Lequeux Steven, Sampaio Joao, Cros Vincent, Yakushiji Kay, Fukushima Akio, Matsumoto Rie, Kubota Hitoshi, Yuasa Shinji, Grollier Julie
Unité Mixte de Physique, CNRS, Thales, Univ. Paris-Sud, Université Paris-Saclay, 91767, Palaiseau, France.
Laboratoire de Physique des Solides, CNRS, Univ. Paris-Sud, Université Paris-Saclay, 91405, Orsay, France.
Sci Rep. 2016 Aug 19;6:31510. doi: 10.1038/srep31510.
Memristors are non-volatile nano-resistors which resistance can be tuned by applied currents or voltages and set to a large number of levels. Thanks to these properties, memristors are ideal building blocks for a number of applications such as multilevel non-volatile memories and artificial nano-synapses, which are the focus of this work. A key point towards the development of large scale memristive neuromorphic hardware is to build these neural networks with a memristor technology compatible with the best candidates for the future mainstream non-volatile memories. Here we show the first experimental achievement of a multilevel memristor compatible with spin-torque magnetic random access memories. The resistive switching in our spin-torque memristor is linked to the displacement of a magnetic domain wall by spin-torques in a perpendicularly magnetized magnetic tunnel junction.
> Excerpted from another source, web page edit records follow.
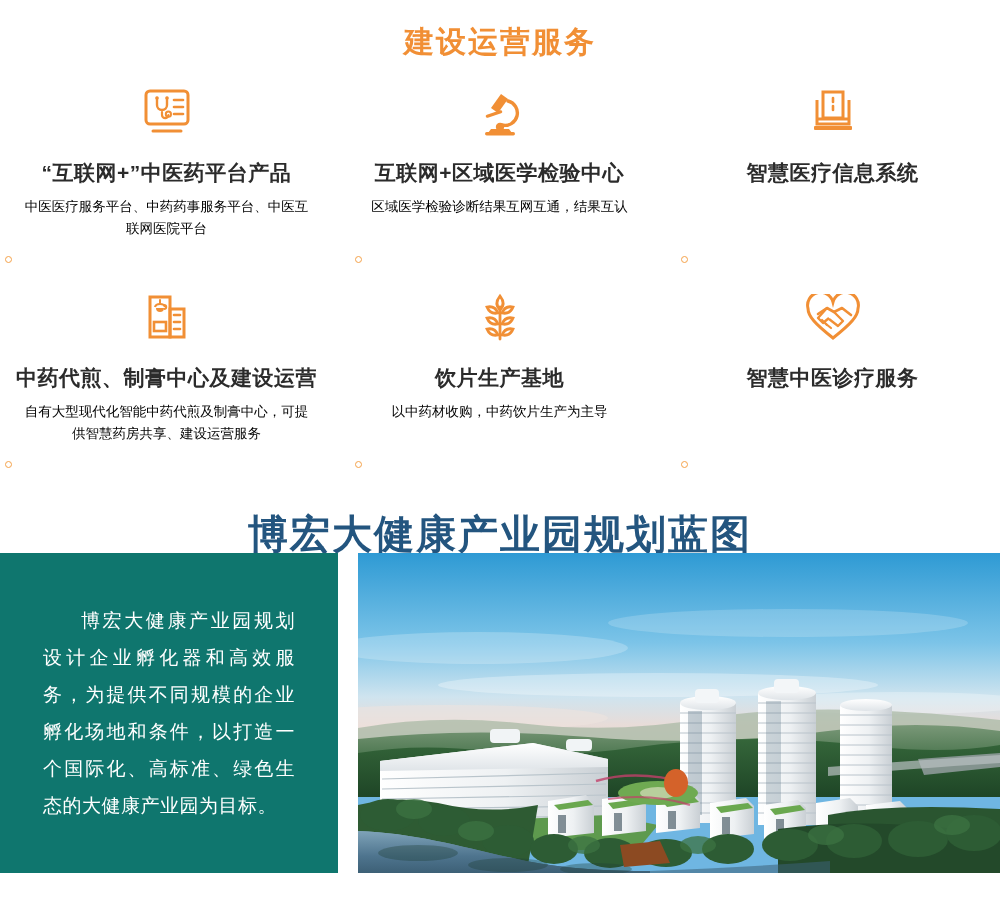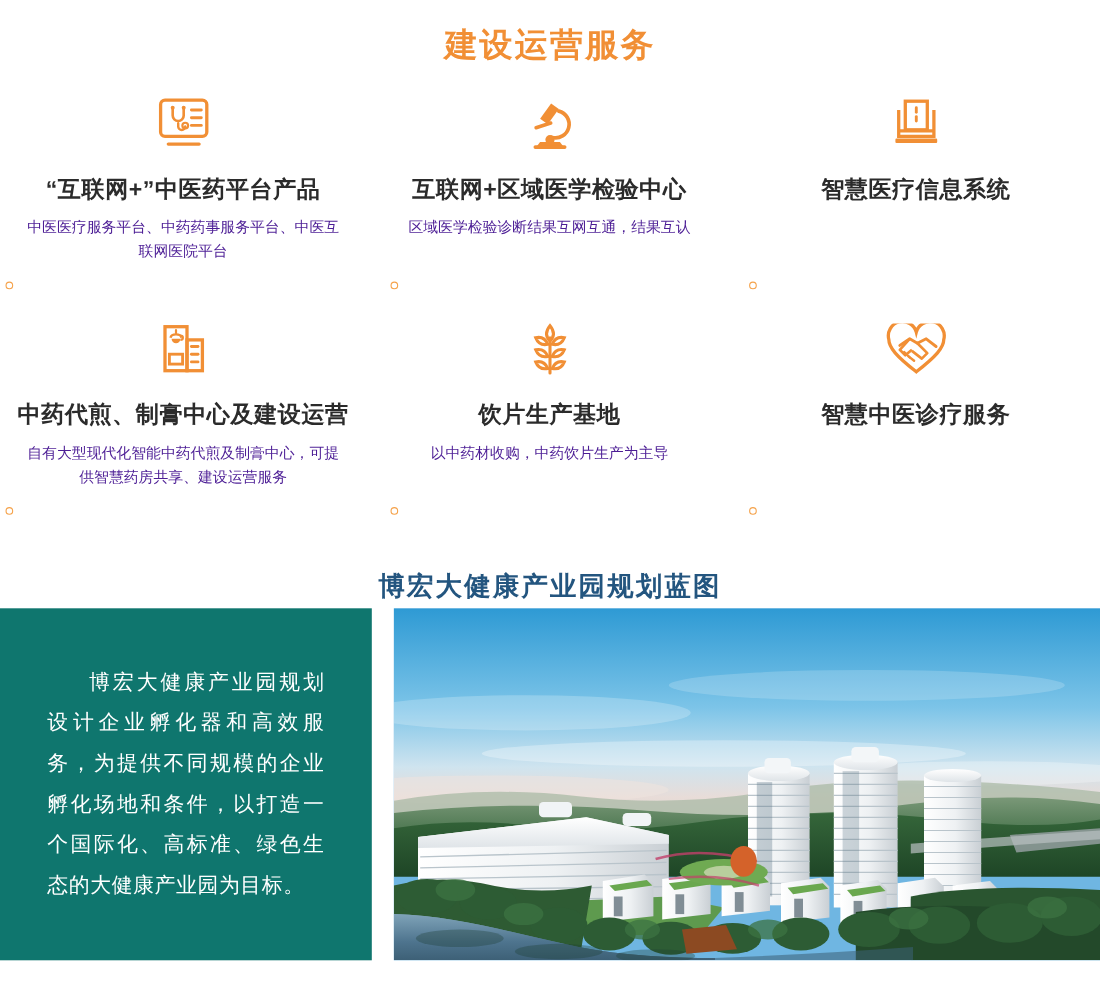--- a/index.html
+++ b/index.html
@@ -72,7 +72,7 @@
   }
   .card-desc {
     font-size: 13.5px;
-    color: #4c1d95;
+    color: #000000;
     text-align: center;
     line-height: 22px;
     margin-top: 8px;

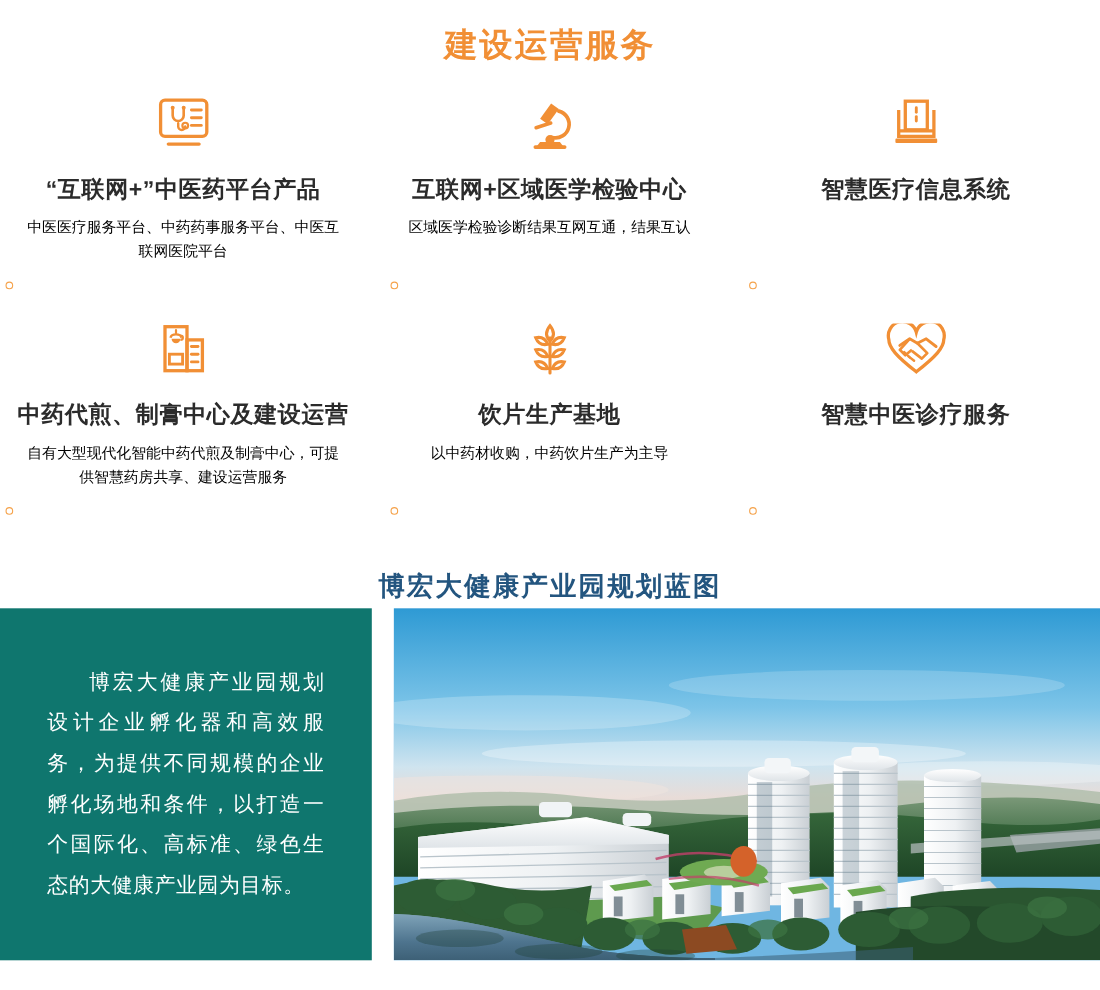--- a/index.html
+++ b/index.html
@@ -123,7 +123,7 @@
   .section-title-blue {
     text-align: center;
     color: #23557f;
-    font-size: 24px;
+    font-size: 40px;
     font-weight: bold;
     letter-spacing: 2px;
     margin: 0;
We demonstrate that our magnetic synapse has a large number of intermediate resistance states, sufficient for neural computation. Moreover, we show that engineering the device geometry allows leveraging the most efficient spin torque to displace the magnetic domain wall at low current densities and thus to minimize the energy cost of our memristor. Our results pave the way for spin-torque based analog magnetic neural computation.
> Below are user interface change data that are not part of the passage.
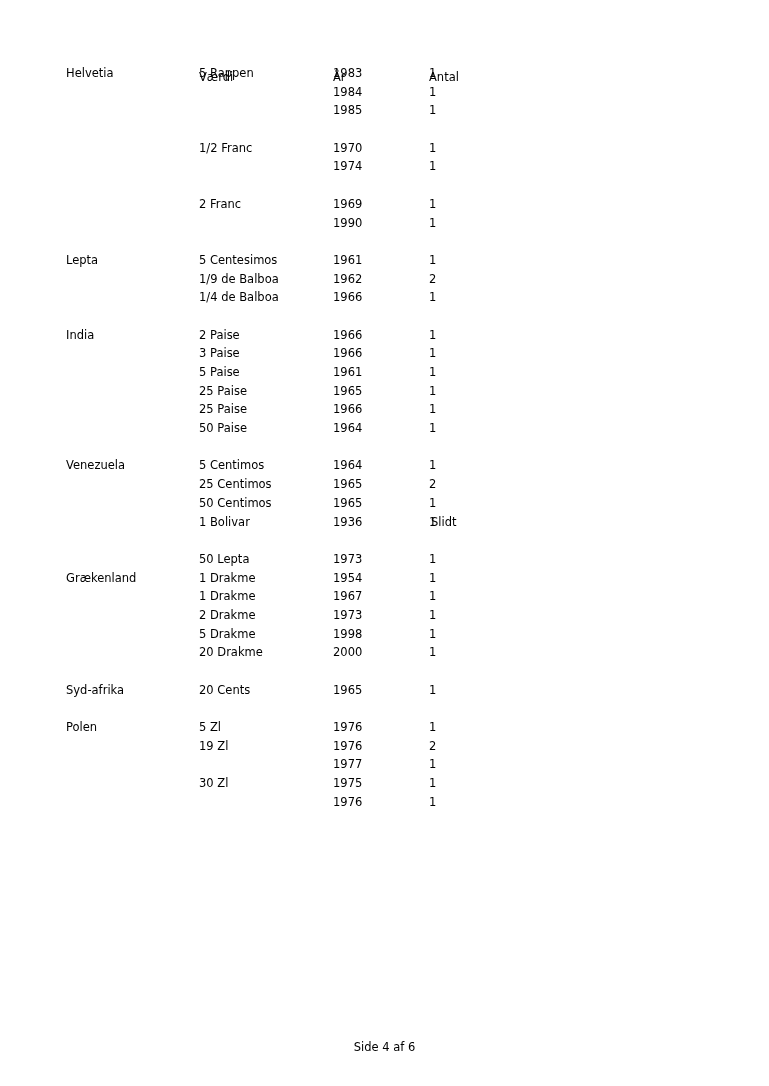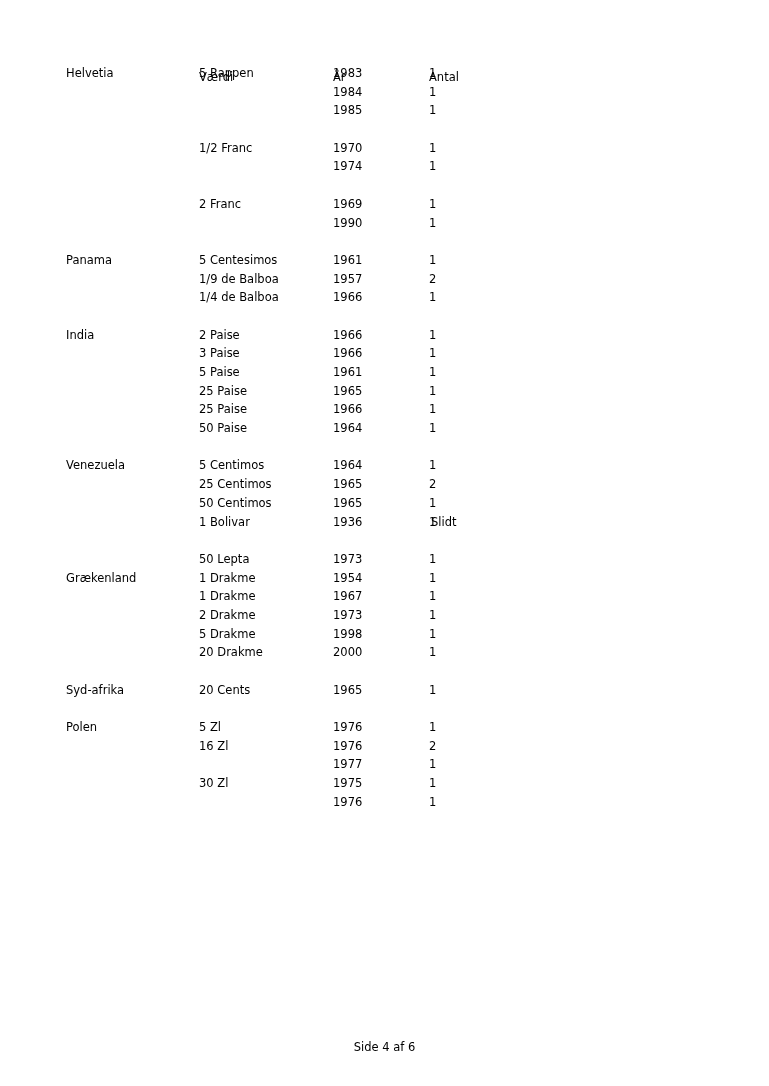--- a/index.html
+++ b/index.html
@@ -145,7 +145,7 @@
         <span class="cell col-note"></span>
       </div>
       <div class="row">
-        <span class="cell col-country">Panama</span>
+        <span class="cell col-country">Lepta</span>
         <span class="cell col-value">5 Centesimos</span>
         <span class="cell col-year">1961</span>
         <span class="cell col-count">1</span>

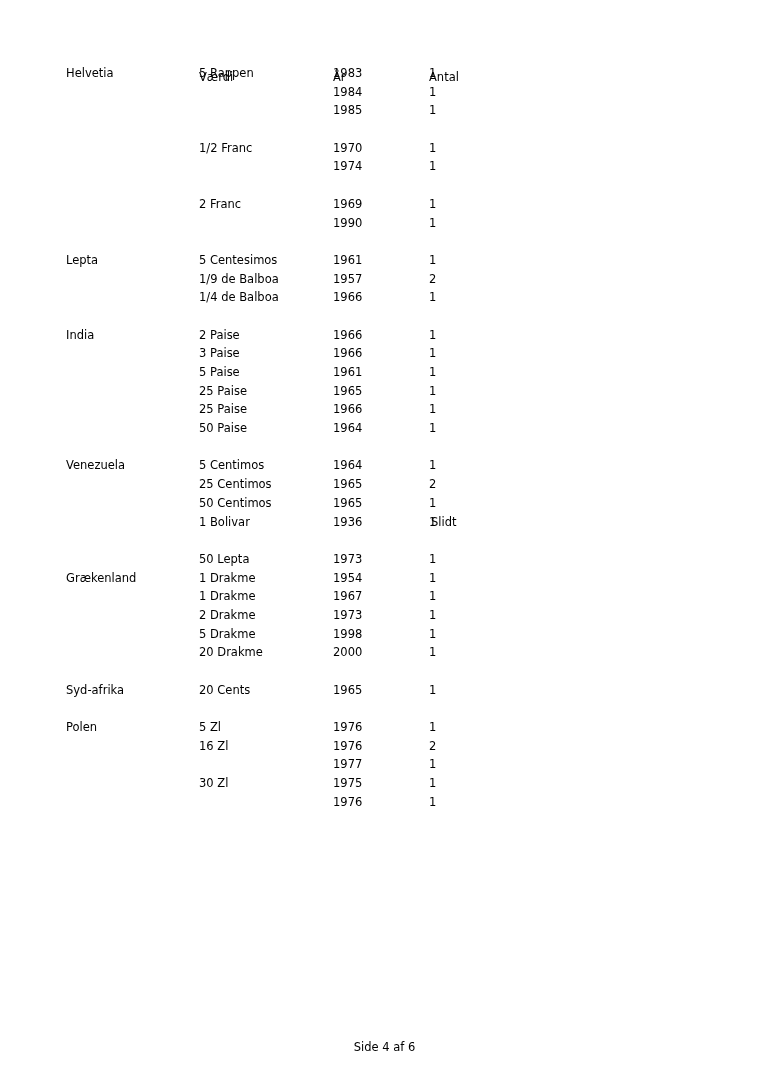--- a/index.html
+++ b/index.html
@@ -154,7 +154,7 @@
       <div class="row">
         <span class="cell col-country"></span>
         <span class="cell col-value">1/9 de Balboa</span>
-        <span class="cell col-year">1957</span>
+        <span class="cell col-year">1962</span>
         <span class="cell col-count">2</span>
         <span class="cell col-note"></span>
       </div>

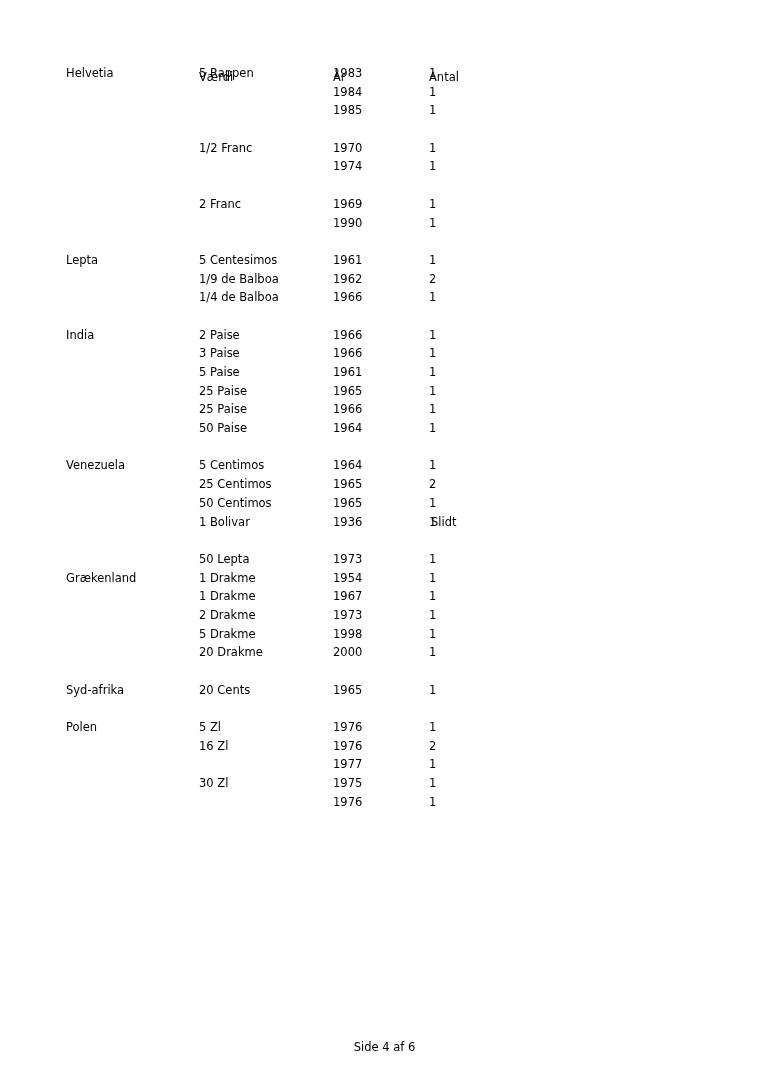--- a/index.html
+++ b/index.html
@@ -328,7 +328,7 @@
       </div>
       <div class="row">
         <span class="cell col-country"></span>
-        <span class="cell col-value">16 Zl</span>
+        <span class="cell col-value">19 Zl</span>
         <span class="cell col-year">1976</span>
         <span class="cell col-count">2</span>
         <span class="cell col-note"></span>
忆阻器是一种非易失性纳米电阻器,其电阻可通过施加的电流或电压进行调节,并可设置为多个电平。由于这些特性,忆阻器是许多应用(如多级非易失性存储器和人工纳米突触)的理想构建模块,而这些正是本工作的重点。大规模忆阻神经形态硬件发展的一个关键点是用与未来主流非易失性存储器最佳候选者兼容的忆阻器技术构建这些神经网络。在此,我们展示了与自旋扭矩磁性随机存取存储器兼容的多级忆阻器的首个实验成果。我们的自旋扭矩忆阻器中的电阻切换与垂直磁化磁隧道结中自旋扭矩引起的磁畴壁位移有关。我们证明我们的磁性突触具有大量中间电阻状态,足以进行神经计算。此外,我们表明设计器件几何结构能够利用最有效的自旋扭矩在低电流密度下移动磁畴壁,从而使我们忆阻器的能量成本最小化。我们的结果为基于自旋扭矩的模拟磁性神经计算铺平了道路。